### ACTIVITY
Please copy exactly the part of the records below that opens with the line containing "Liberation Serif, serif" and closes with the line containing "text: linters ->", leaving out any pictures.

### MATERIAL TO PROCESS
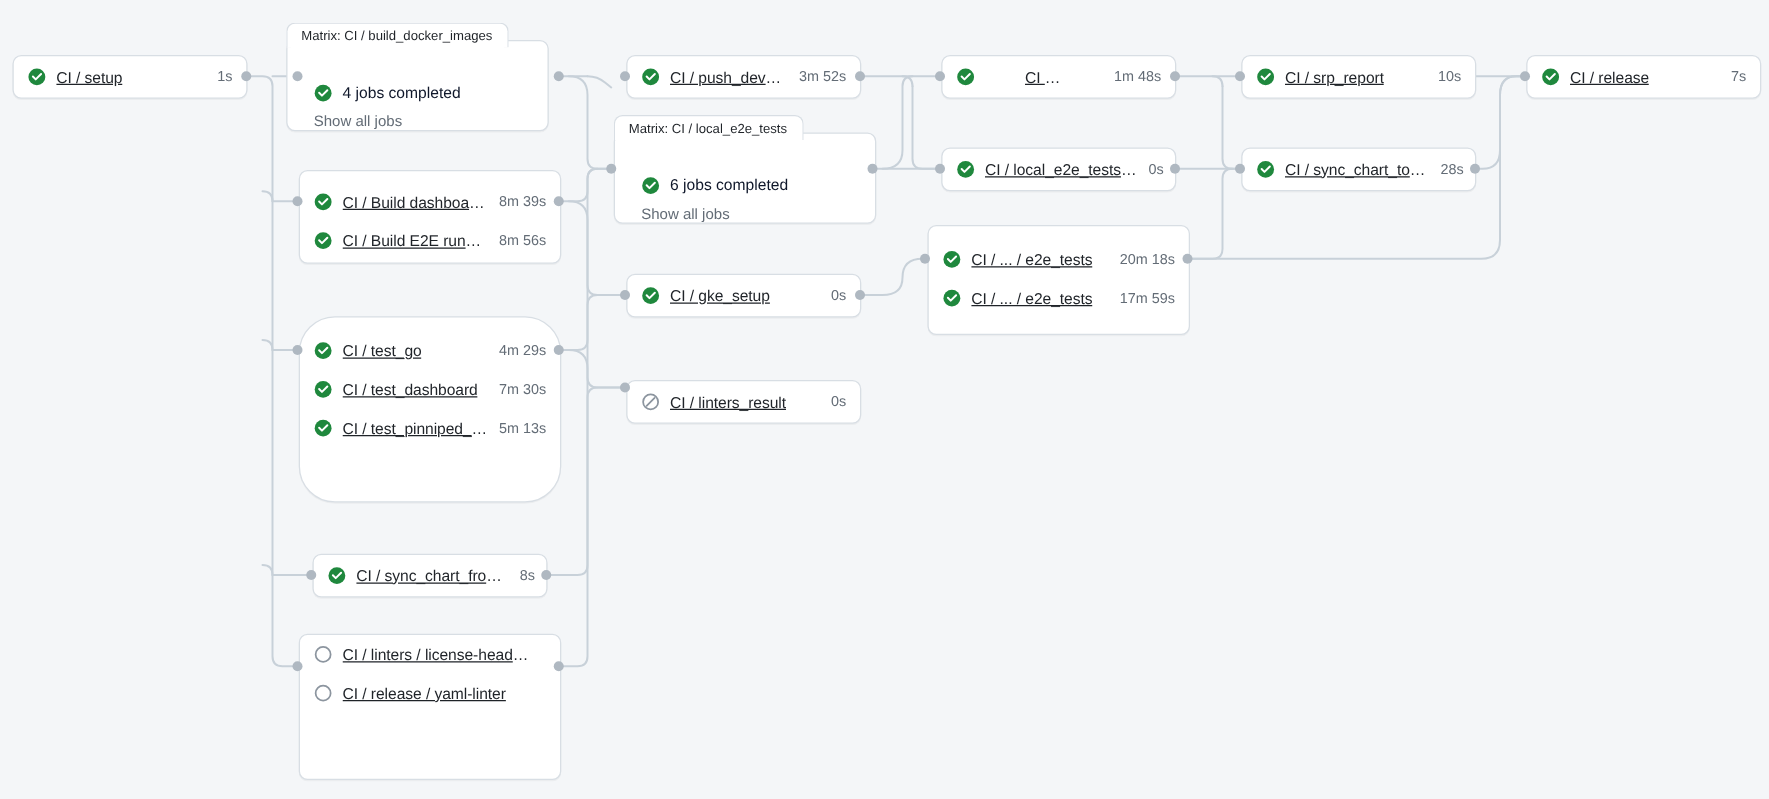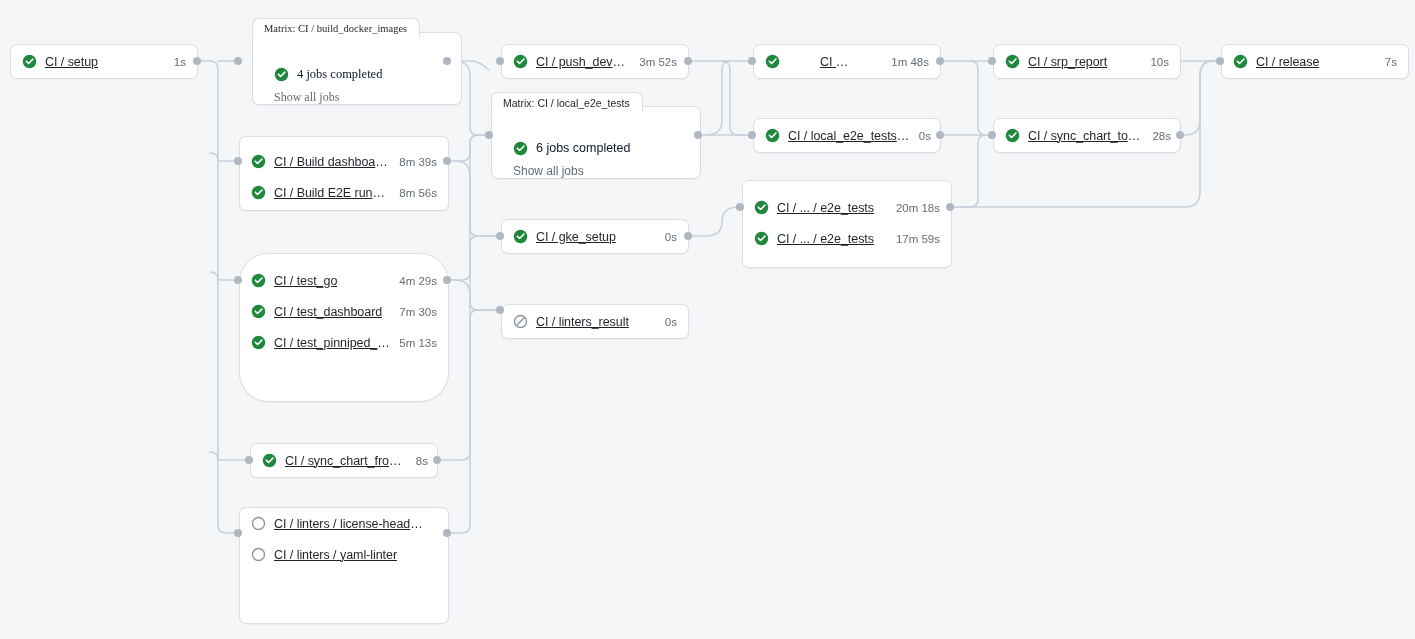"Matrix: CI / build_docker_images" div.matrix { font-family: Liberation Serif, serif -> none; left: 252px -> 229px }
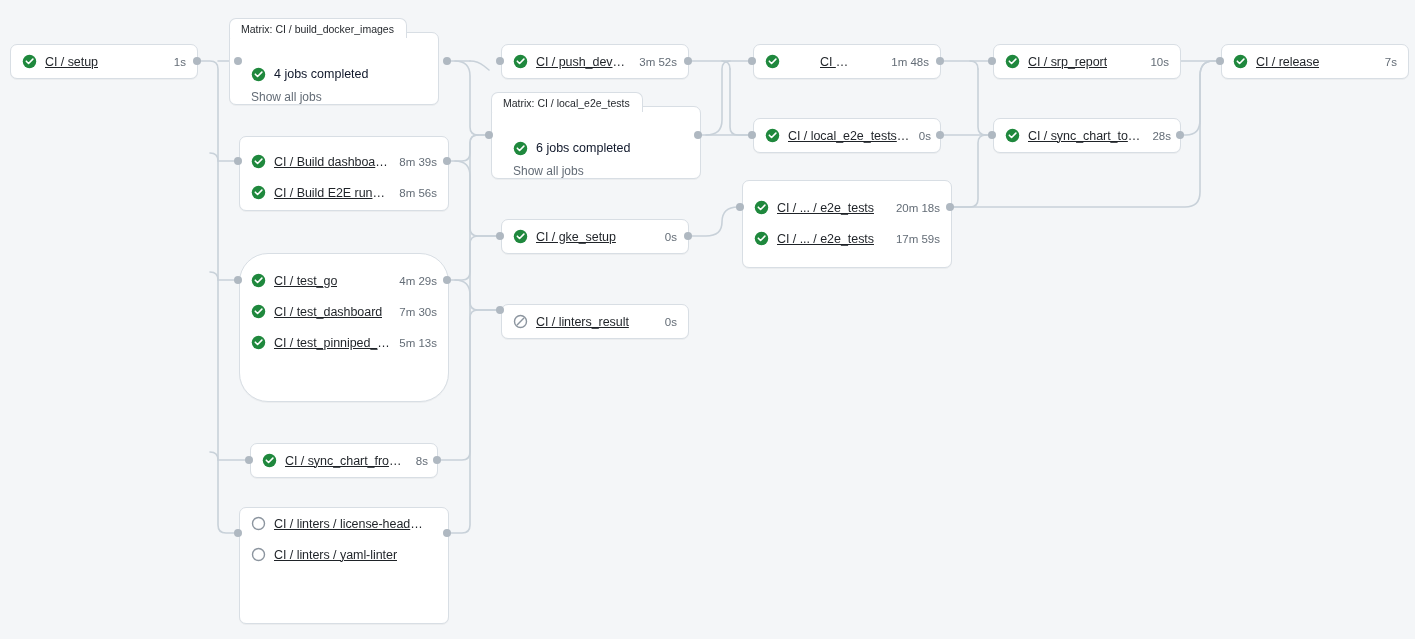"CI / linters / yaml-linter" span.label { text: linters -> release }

--

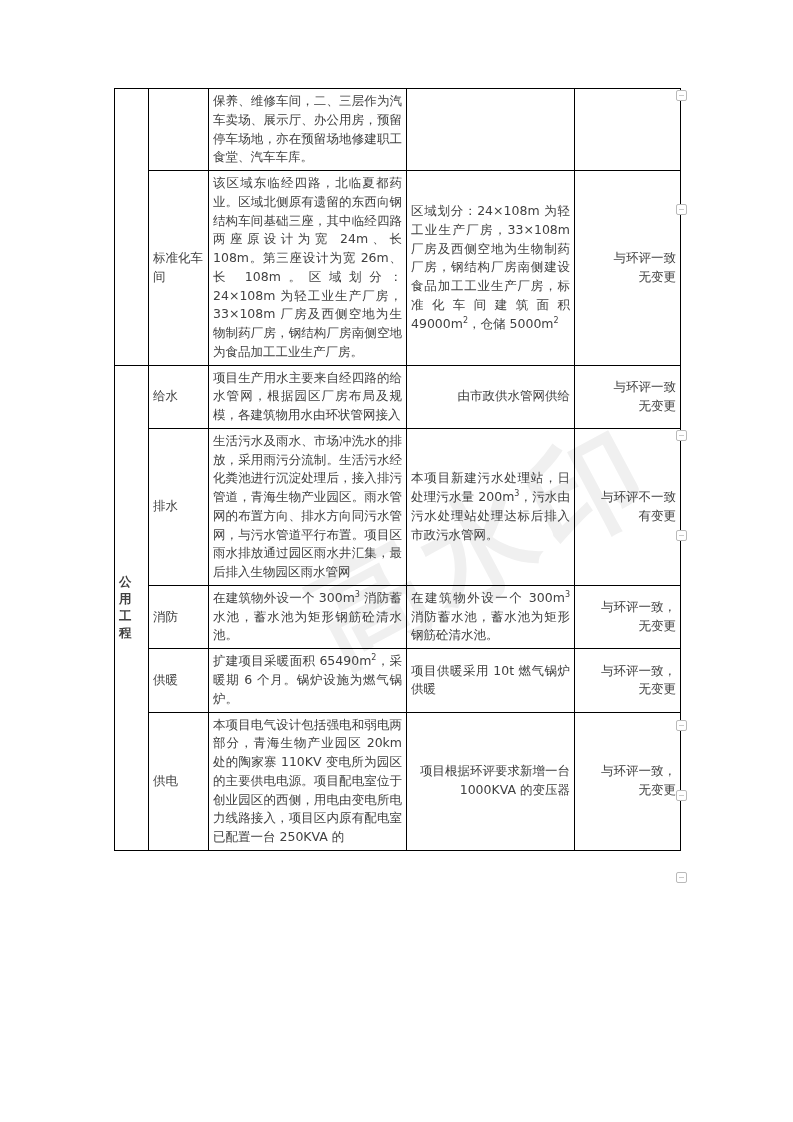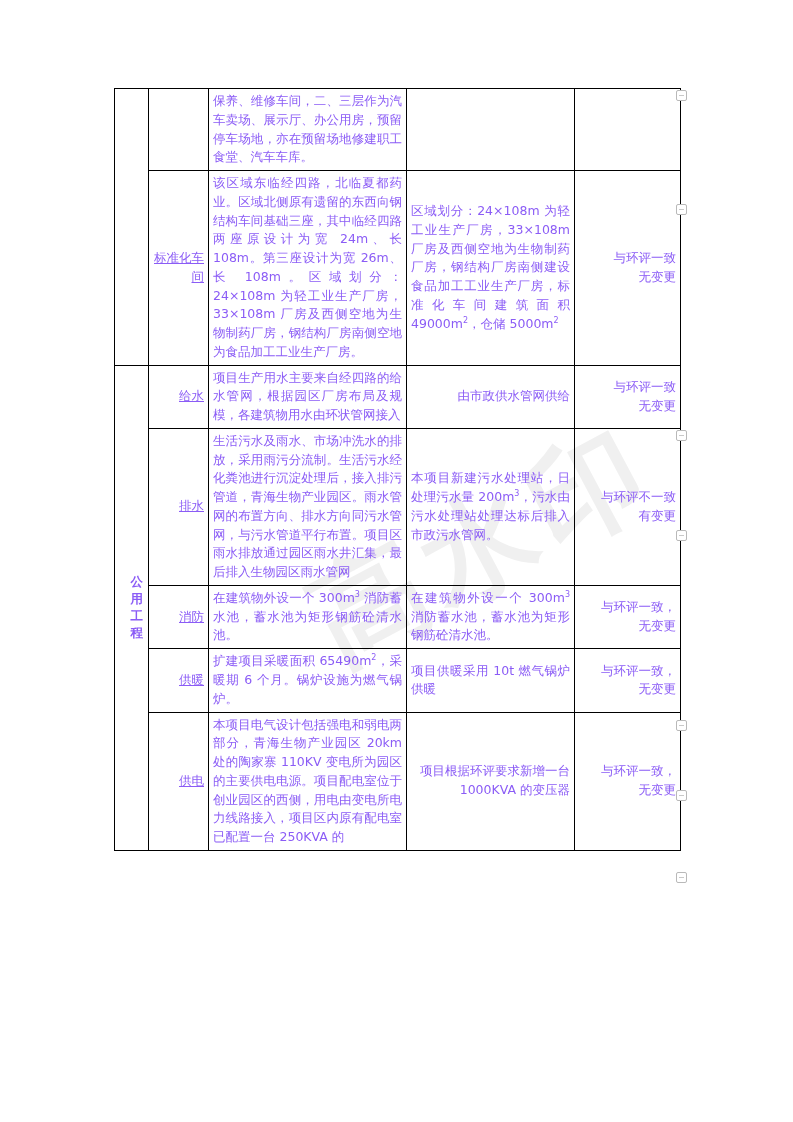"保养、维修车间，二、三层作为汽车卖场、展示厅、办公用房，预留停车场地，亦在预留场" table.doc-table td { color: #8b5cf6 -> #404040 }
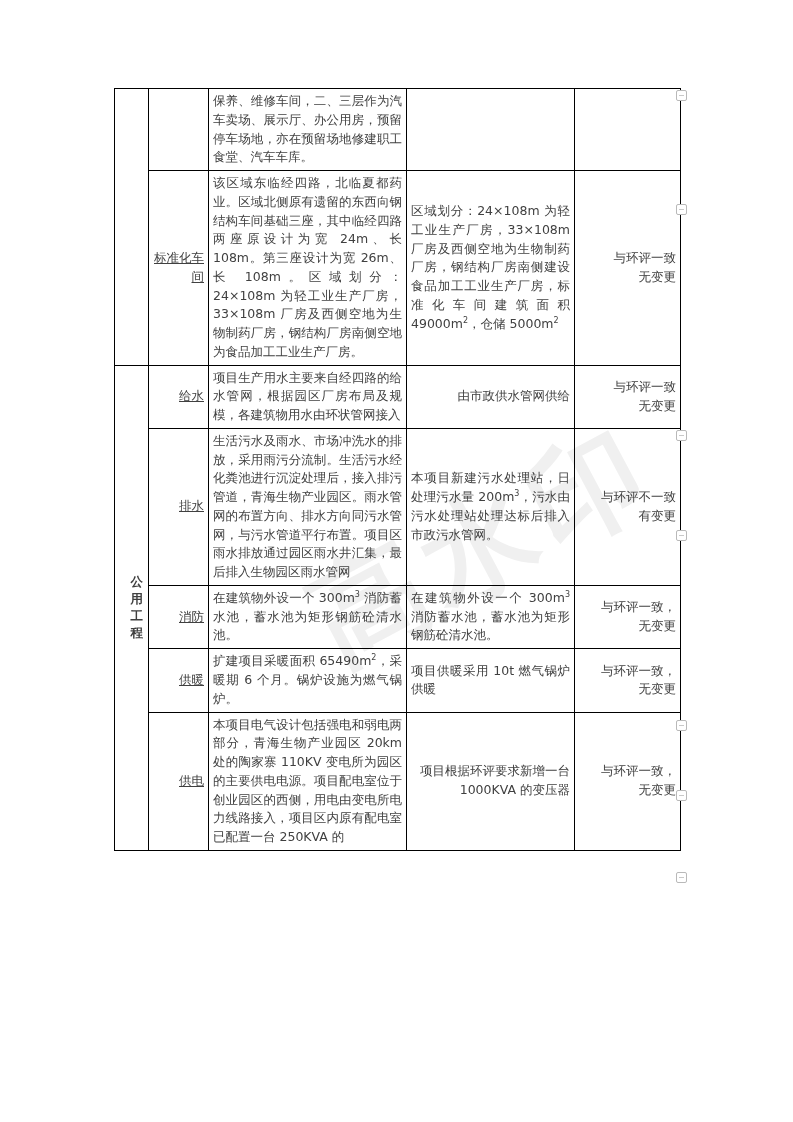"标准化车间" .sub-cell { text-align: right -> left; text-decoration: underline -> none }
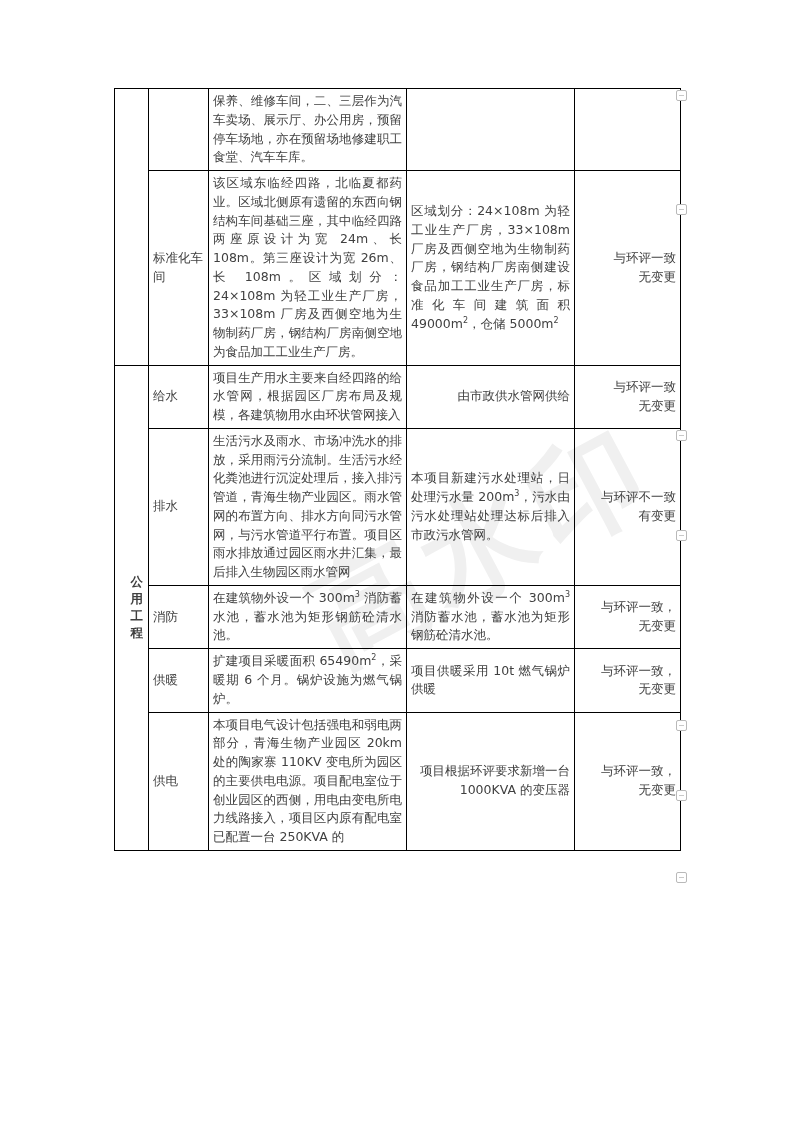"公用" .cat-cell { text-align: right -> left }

### REPLY
"Matrix: CI / build_docker_images" div.matrix { font-family: Liberation Serif, serif -> none; left: 252px -> 229px }
"CI / linters / yaml-linter" span.label { text: linters -> release }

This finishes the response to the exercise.